:: LISTED RECORDS ::
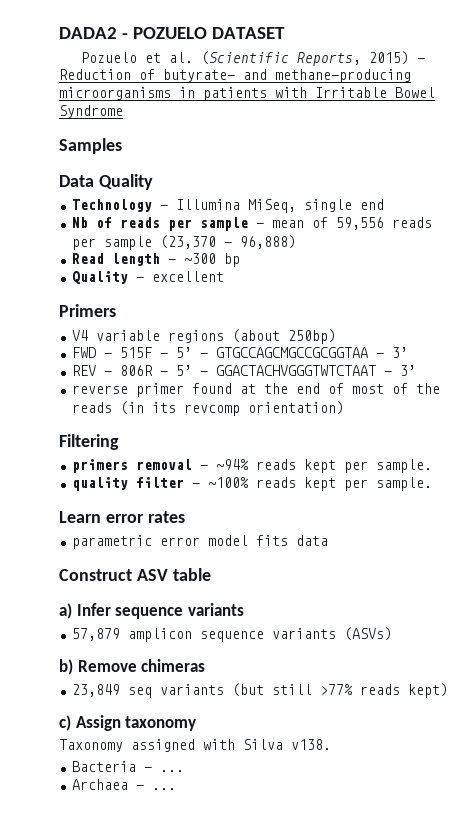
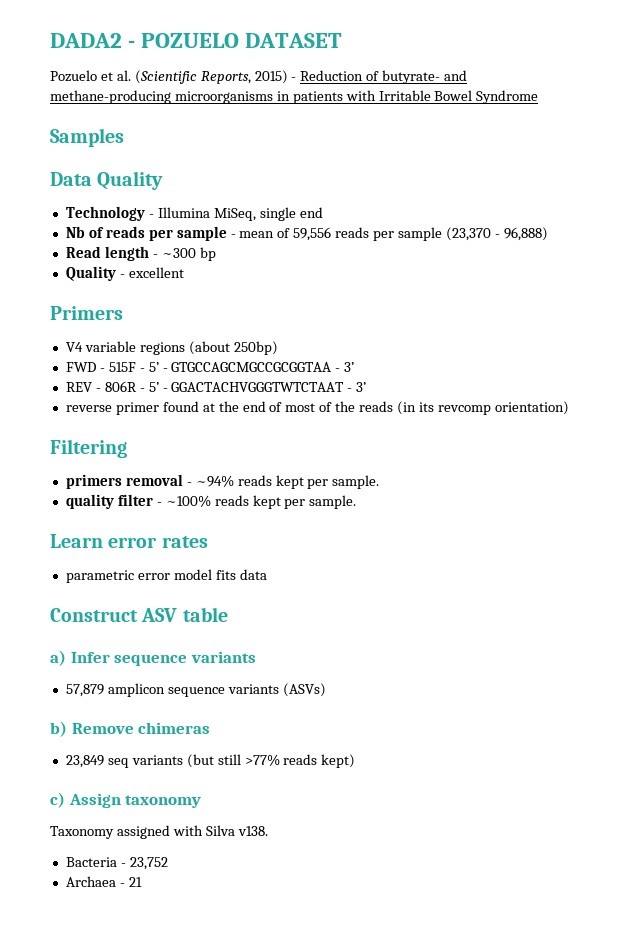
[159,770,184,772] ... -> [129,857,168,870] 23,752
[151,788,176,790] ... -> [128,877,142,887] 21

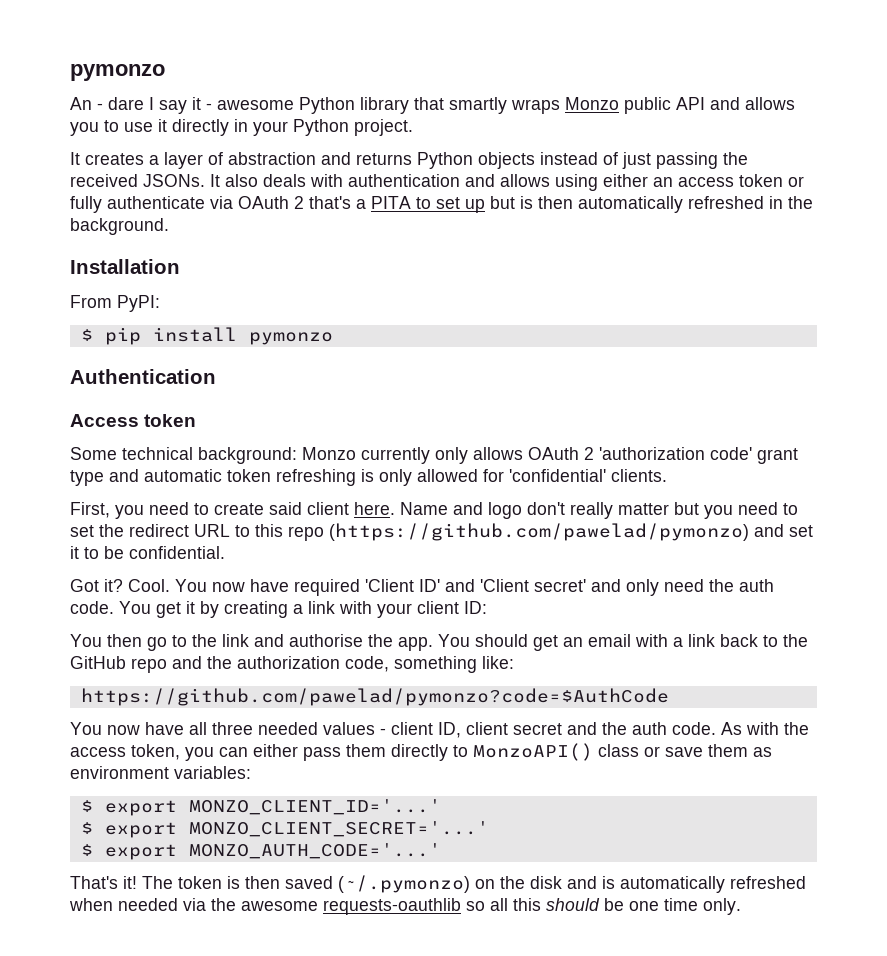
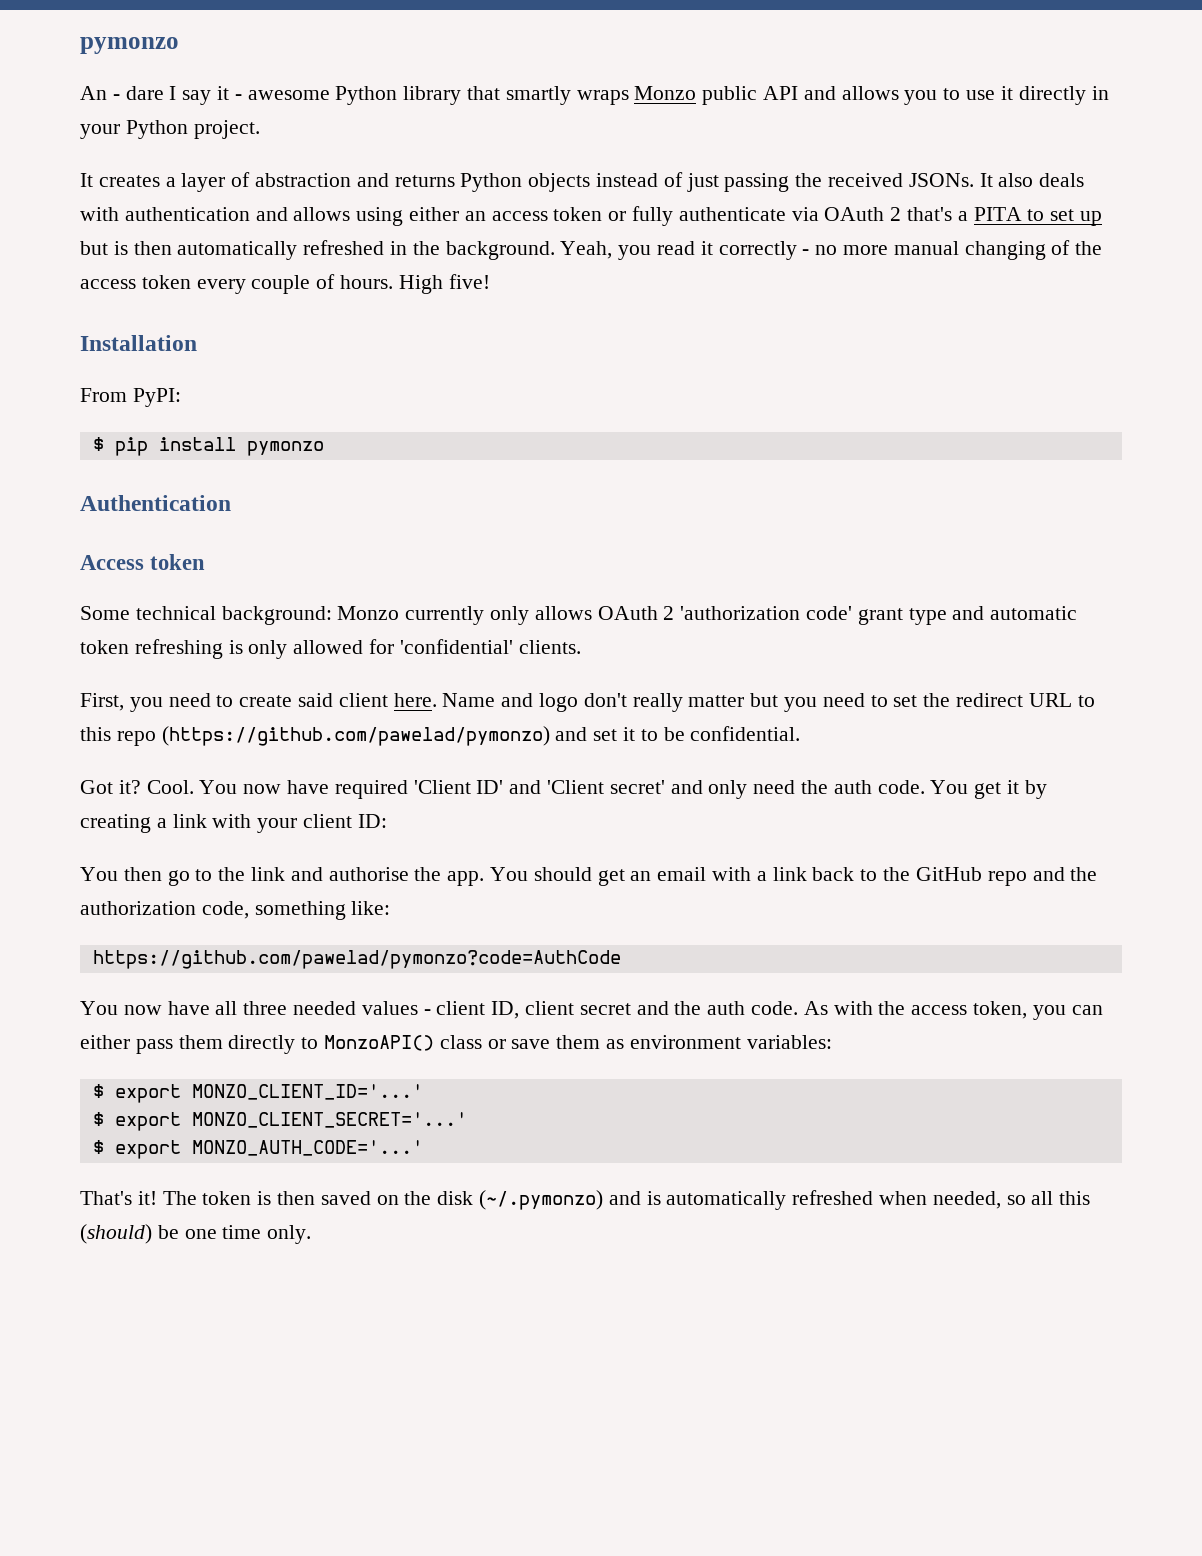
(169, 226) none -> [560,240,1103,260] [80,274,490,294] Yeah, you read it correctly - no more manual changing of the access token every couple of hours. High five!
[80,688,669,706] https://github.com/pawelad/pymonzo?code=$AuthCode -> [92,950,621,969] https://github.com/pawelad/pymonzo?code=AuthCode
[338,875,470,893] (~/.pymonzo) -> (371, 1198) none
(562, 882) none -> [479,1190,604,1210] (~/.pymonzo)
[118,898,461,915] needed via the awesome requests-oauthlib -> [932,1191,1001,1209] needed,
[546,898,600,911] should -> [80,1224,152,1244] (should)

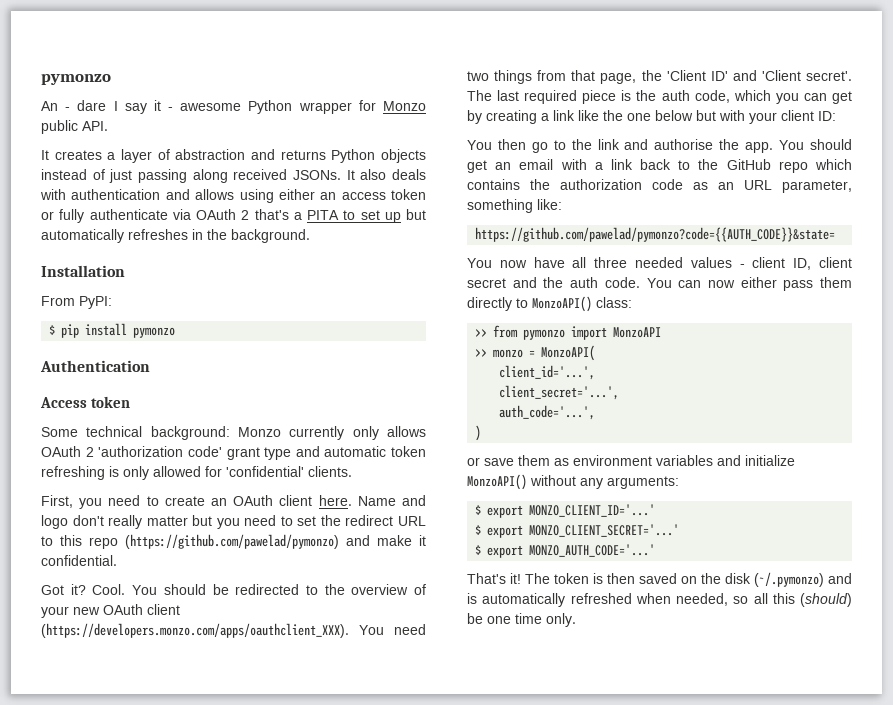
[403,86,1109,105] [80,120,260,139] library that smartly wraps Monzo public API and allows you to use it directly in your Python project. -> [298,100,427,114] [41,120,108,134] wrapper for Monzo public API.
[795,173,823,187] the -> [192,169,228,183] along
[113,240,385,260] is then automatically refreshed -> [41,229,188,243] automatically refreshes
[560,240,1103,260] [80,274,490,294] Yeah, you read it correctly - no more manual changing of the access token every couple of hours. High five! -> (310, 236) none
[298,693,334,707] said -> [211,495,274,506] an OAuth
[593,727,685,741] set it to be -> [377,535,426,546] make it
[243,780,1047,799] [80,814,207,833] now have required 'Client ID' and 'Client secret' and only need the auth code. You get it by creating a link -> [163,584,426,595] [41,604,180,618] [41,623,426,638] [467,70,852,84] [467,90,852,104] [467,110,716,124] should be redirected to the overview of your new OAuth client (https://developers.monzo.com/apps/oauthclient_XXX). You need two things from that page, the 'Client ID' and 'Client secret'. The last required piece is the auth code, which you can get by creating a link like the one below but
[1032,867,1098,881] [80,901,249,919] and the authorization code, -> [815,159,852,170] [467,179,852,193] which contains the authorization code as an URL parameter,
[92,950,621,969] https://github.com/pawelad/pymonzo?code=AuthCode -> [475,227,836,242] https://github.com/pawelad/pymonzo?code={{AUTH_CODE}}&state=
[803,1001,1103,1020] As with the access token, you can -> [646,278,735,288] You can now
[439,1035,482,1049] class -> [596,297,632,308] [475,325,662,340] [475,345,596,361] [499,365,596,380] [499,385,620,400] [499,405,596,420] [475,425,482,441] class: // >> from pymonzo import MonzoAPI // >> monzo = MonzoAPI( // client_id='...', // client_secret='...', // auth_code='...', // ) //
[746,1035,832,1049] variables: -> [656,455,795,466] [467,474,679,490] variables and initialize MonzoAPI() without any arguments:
:::
GOAL OF THE EXERCISE: Read the listing above, then copy every line that includes the string "AuthCode".

RESULT FOR THIS TASK:
[80,688,669,706] https://github.com/pawelad/pymonzo?code=$AuthCode -> [92,950,621,969] https://github.com/pawelad/pymonzo?code=AuthCode
[92,950,621,969] https://github.com/pawelad/pymonzo?code=AuthCode -> [475,227,836,242] https://github.com/pawelad/pymonzo?code={{AUTH_CODE}}&state=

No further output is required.